B) Sanığın suç vasfı belirlenirken dikkate alınması gereken ceza hukuku teorileri;
Sanık hakkında hüküm tesis edilirken kast, olası kast, taksir, bilinçli taksir ve neticesi sebebiyle ağırlaşmış suç gibi ceza hukuku kavramlarının incelenmesi ve somut olaya tatbik edilmesi gerekmektedir.
1) Bu kapsamda, Ceza Genel Kurulunun Dairemizce de benimsenen 2011/840 E, 2012/214 K sayılı ilamında da belirtildiği gibi doğrudan kast, failin hareketinin yasal tipi gerçekleştireceğini bilmesi ve istemesini gerektirir. Ancak, failin hareketiyle hedeflediği doğrudan sonuçların yanı sıra, hareketinin zorunlu sonuçları ya da kaçınılmaz yan sonuçları da, açık bir isteme olmasa dahi doğrudan kast kapsamında değerlendirilmektedir.
2) Öğreti ve uygulamada "dolaylı kast", "belirli olmayan kast", "gayrimuayyen kast", "olursa olsun kastı" olarak da adlandırılan olası kast, TCK"nun 21. maddesinin 2. fıkrasında; "öngörmesine rağmen fiili işlemesi" şeklinde tanımlanmıştır.
Olası kastı, doğrudan kasttan ayıran temel ölçüt ise; suçun yasal tanımındaki unsurların gerçekleşmesinin mutlak olmayıp, muhtemel olmasıdır. Fail, böyle bir durumda, bu ihtimalin gerçekleşmesini kabullenerek, olursa olsun düşüncesi ile ve ona katlanmayı da göze alarak hareket etmekte ve muhtemel neticenin gerçekleşmemesi için de önlem almamaktadır.
3) Taksirdeki düzenlemeye bakıldığında ise; kural olarak suç, ancak kastla işlenebilir. Fakat, yasada açıkça gösterilen hallerde suçlar taksirle de işlenebilir. Taksir, TCK’nun 22/2. maddesinde; "dikkat ve özen yükümlülüğüne aykırılık dolayısıyla bir davranışın suçun kanuni tanımında belirtilen neticesi öngörülmeyerek gerçekleştirilmesi" şeklinde tanımlanmıştır.

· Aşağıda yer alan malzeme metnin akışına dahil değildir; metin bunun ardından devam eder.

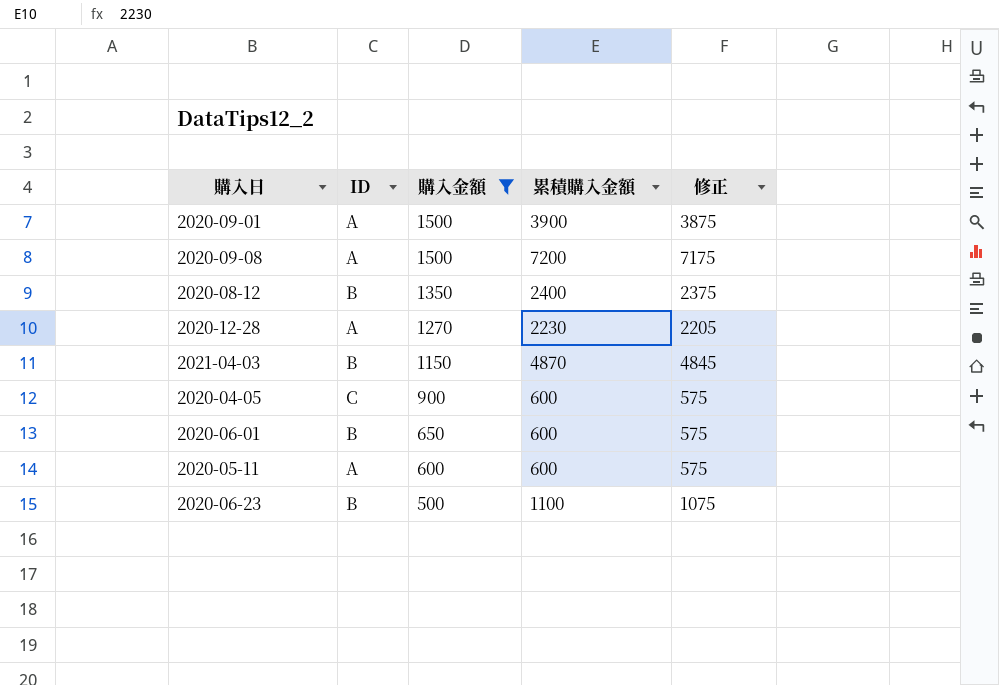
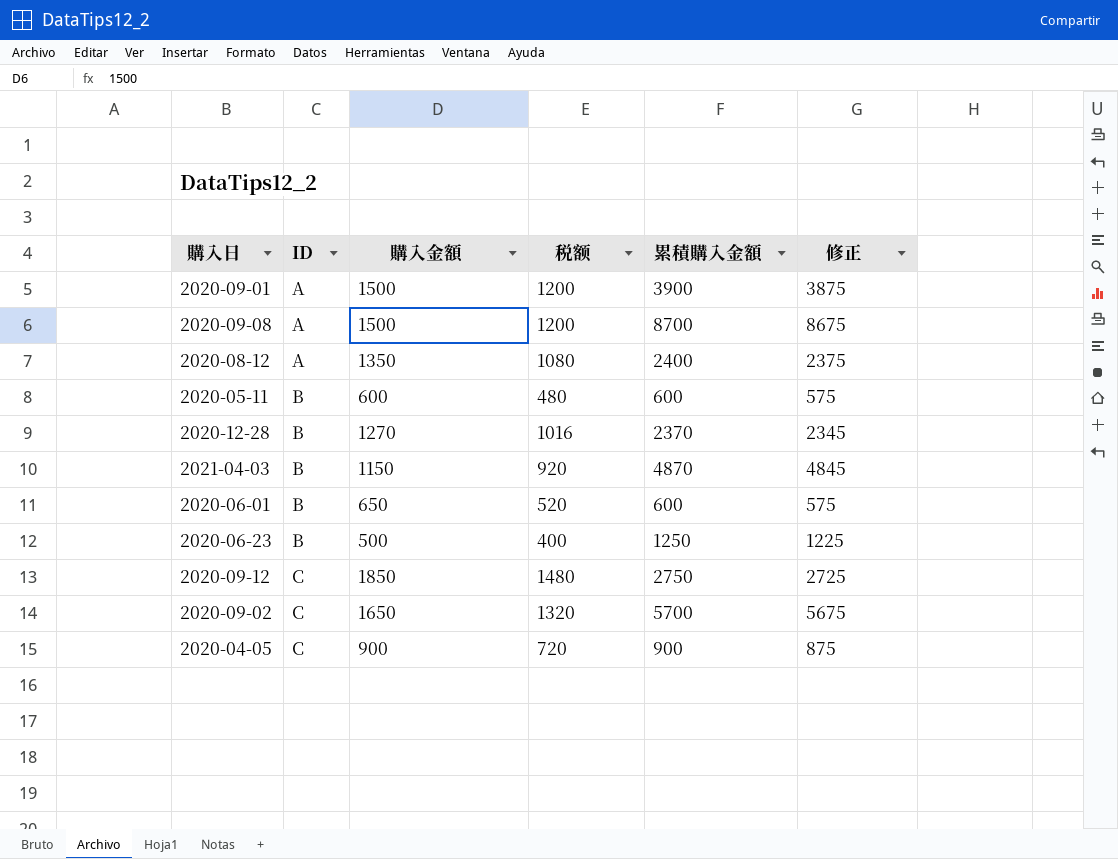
filter: 購入金額 <= 1500 -> none
row order: 購入金額 descending -> ID ascending
column 税额 | formula: none -> [購入金額] * 0.8
2020-09-08 | 累積購入金額: 7200 -> 8700
2020-09-08 | 修正: 7175 -> 8675
2020-08-12 | ID: B -> A
2020-05-11 | ID: A -> B
2020-12-28 | ID: A -> B
2020-12-28 | 累積購入金額: 2230 -> 2370
2020-12-28 | 修正: 2205 -> 2345
2020-06-23 | 累積購入金額: 1100 -> 1250
2020-06-23 | 修正: 1075 -> 1225
2020-04-05 | 累積購入金額: 600 -> 900
2020-04-05 | 修正: 575 -> 875

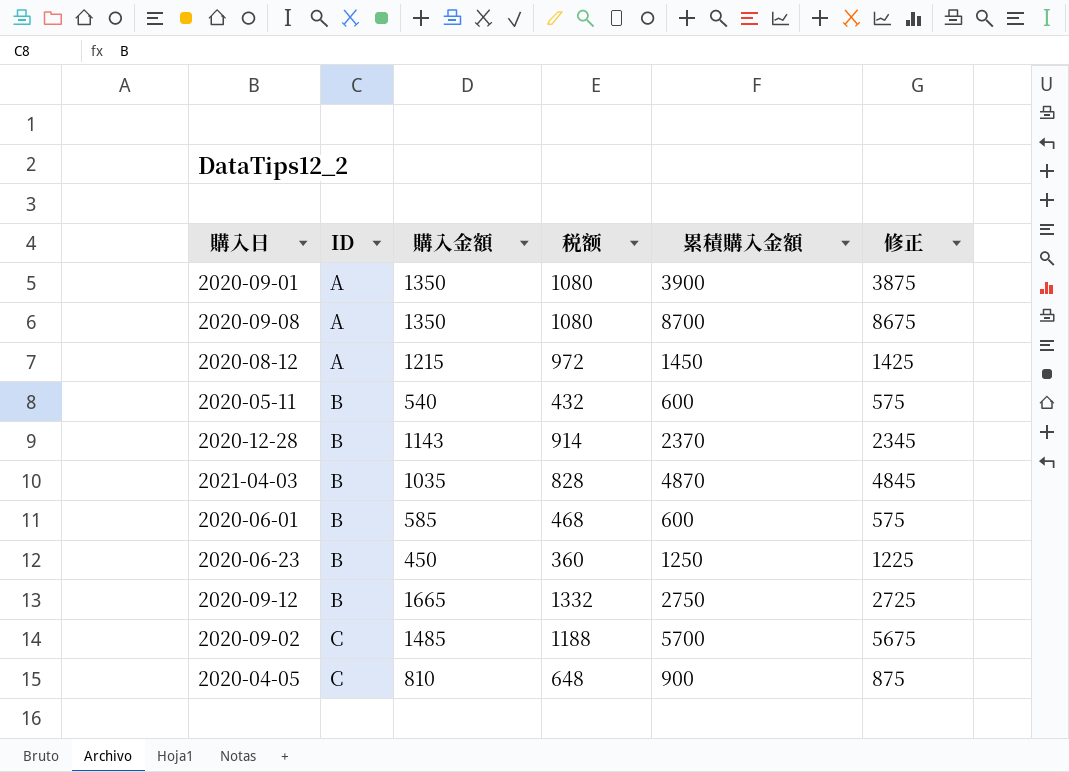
2020-09-01 | 購入金額: 1500 -> 1350
2020-09-01 | 税额: 1200 -> 1080
2020-09-08 | 購入金額: 1500 -> 1350
2020-09-08 | 税额: 1200 -> 1080
2020-08-12 | 購入金額: 1350 -> 1215
2020-08-12 | 税额: 1080 -> 972
2020-08-12 | 累積購入金額: 2400 -> 1450
2020-08-12 | 修正: 2375 -> 1425
2020-05-11 | 購入金額: 600 -> 540
2020-05-11 | 税额: 480 -> 432
2020-12-28 | 購入金額: 1270 -> 1143
2020-12-28 | 税额: 1016 -> 914
2021-04-03 | 購入金額: 1150 -> 1035
2021-04-03 | 税额: 920 -> 828
2020-06-01 | 購入金額: 650 -> 585
2020-06-01 | 税额: 520 -> 468
2020-06-23 | 購入金額: 500 -> 450
2020-06-23 | 税额: 400 -> 360
2020-09-12 | ID: C -> B
2020-09-12 | 購入金額: 1850 -> 1665
2020-09-12 | 税额: 1480 -> 1332
2020-09-02 | 購入金額: 1650 -> 1485
2020-09-02 | 税额: 1320 -> 1188
2020-04-05 | 購入金額: 900 -> 810
2020-04-05 | 税额: 720 -> 648

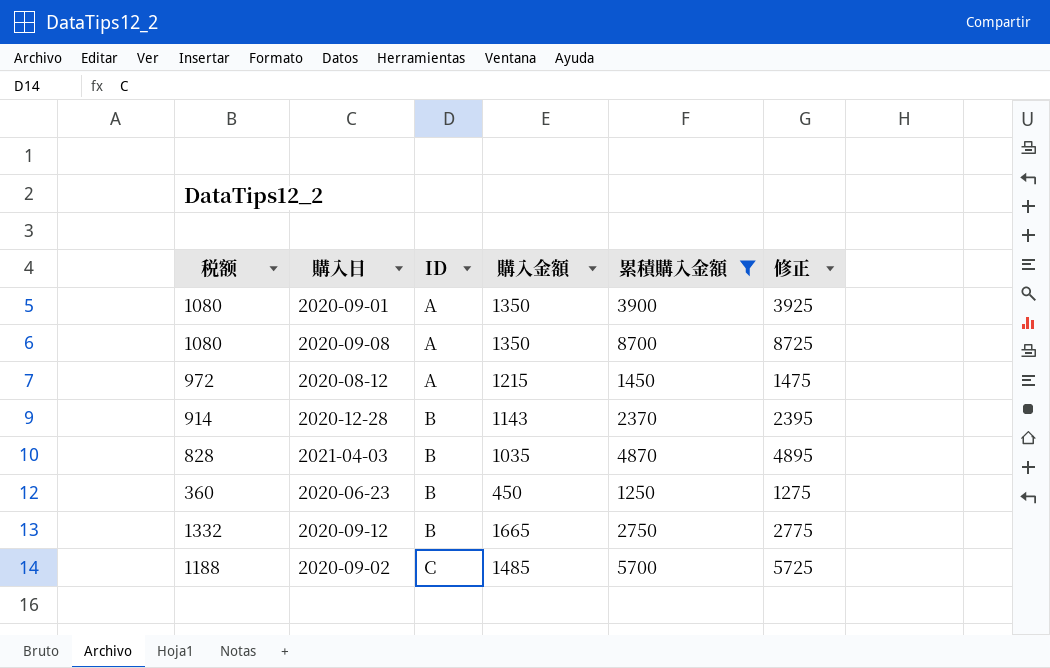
filter: none -> 累積購入金額 >= 1250
column 税额 | position: 4 -> 1
column 修正 | formula: [累積購入金額] - 25 -> [累積購入金額] + 25

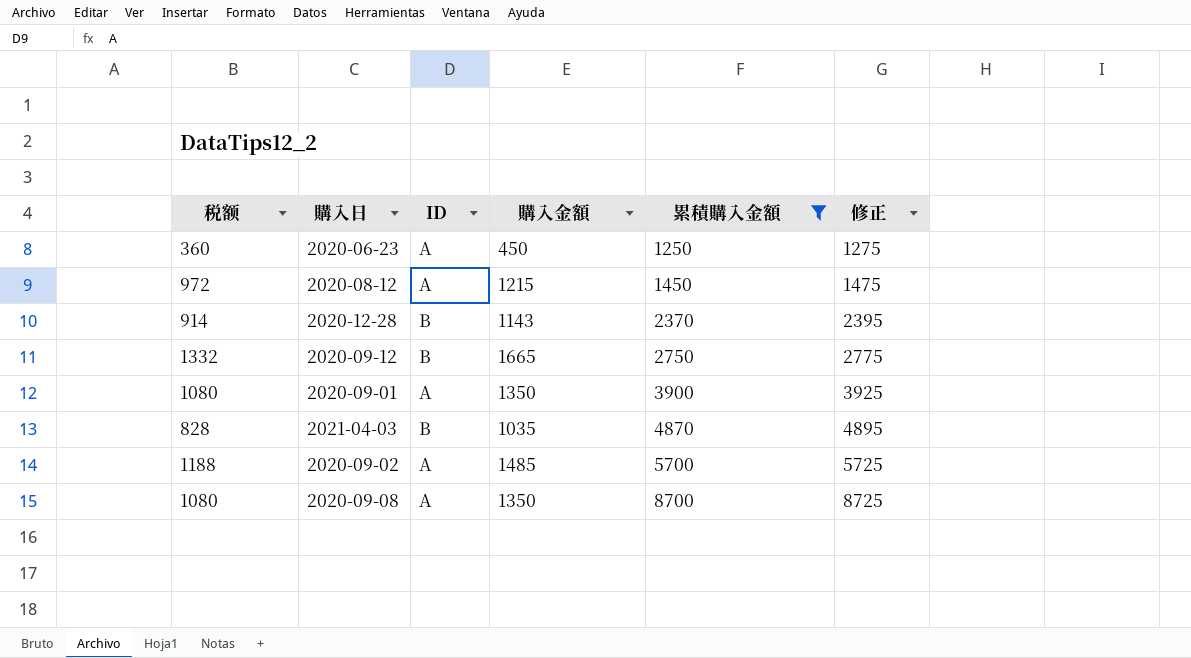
row order: ID ascending -> 累積購入金額 ascending
2020-06-23 | ID: B -> A
2020-09-02 | ID: C -> A

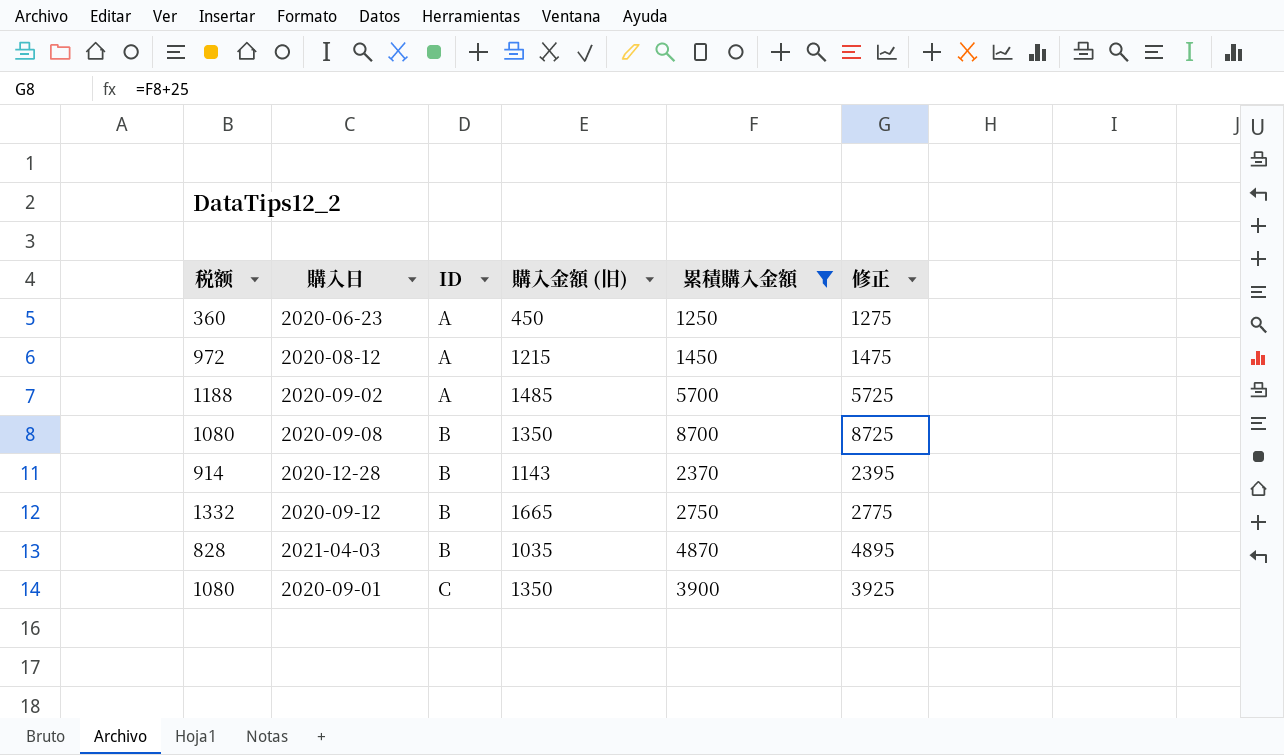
row order: 累積購入金額 ascending -> ID ascending
column name: 購入金額 -> 購入金額 (旧)
2020-09-08 | ID: A -> B
2020-09-01 | ID: A -> C

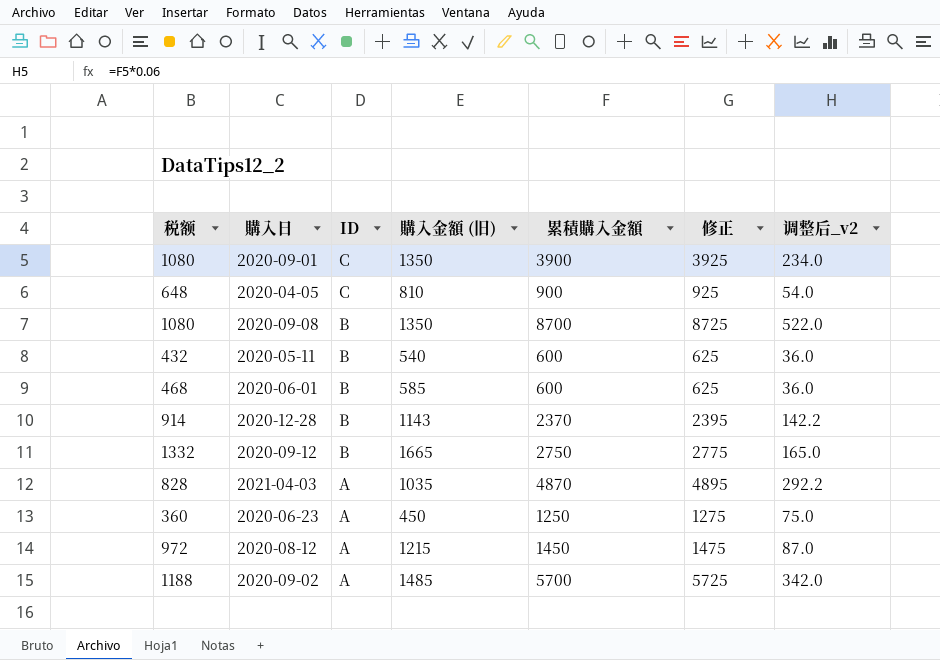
filter: 累積購入金額 >= 1250 -> none
row order: ID ascending -> ID descending
column 调整后_v2 | formula: none -> [累積購入金額] * 0.06
2021-04-03 | ID: B -> A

Öte yandan, olası kastın, başka bir ayırıcı unsura yer verilmemesi nedeniyle, anılan Yasanın 22. maddesinin 3. fıkrasında; "kişinin öngördüğü neticeyi istememesine karşın, neticenin meydana gelmesi halinde bilinçli taksir vardır" şeklinde tanımlanan bilinçli taksirle karıştırılabileceği hususu öğretide dile getirilmiş ise de, yasa koyucu, madde metninde yer vermediği "kabullenme" ölçütüne, madde gerekçesinde; "olası kast durumunda suçun kanuni tanımında yer alan unsurlardan birinin somut olayda gerçekleşeceği öngörülmesine rağmen, kişi fiili işlemektedir, diğer bir deyişle, fail unsurların meydana gelmesini kabullenmektedir" şeklinde açıklama yapmak suretiyle, olası kastı bilinçli taksirden ayıracak ölçütü ortaya koymuştur.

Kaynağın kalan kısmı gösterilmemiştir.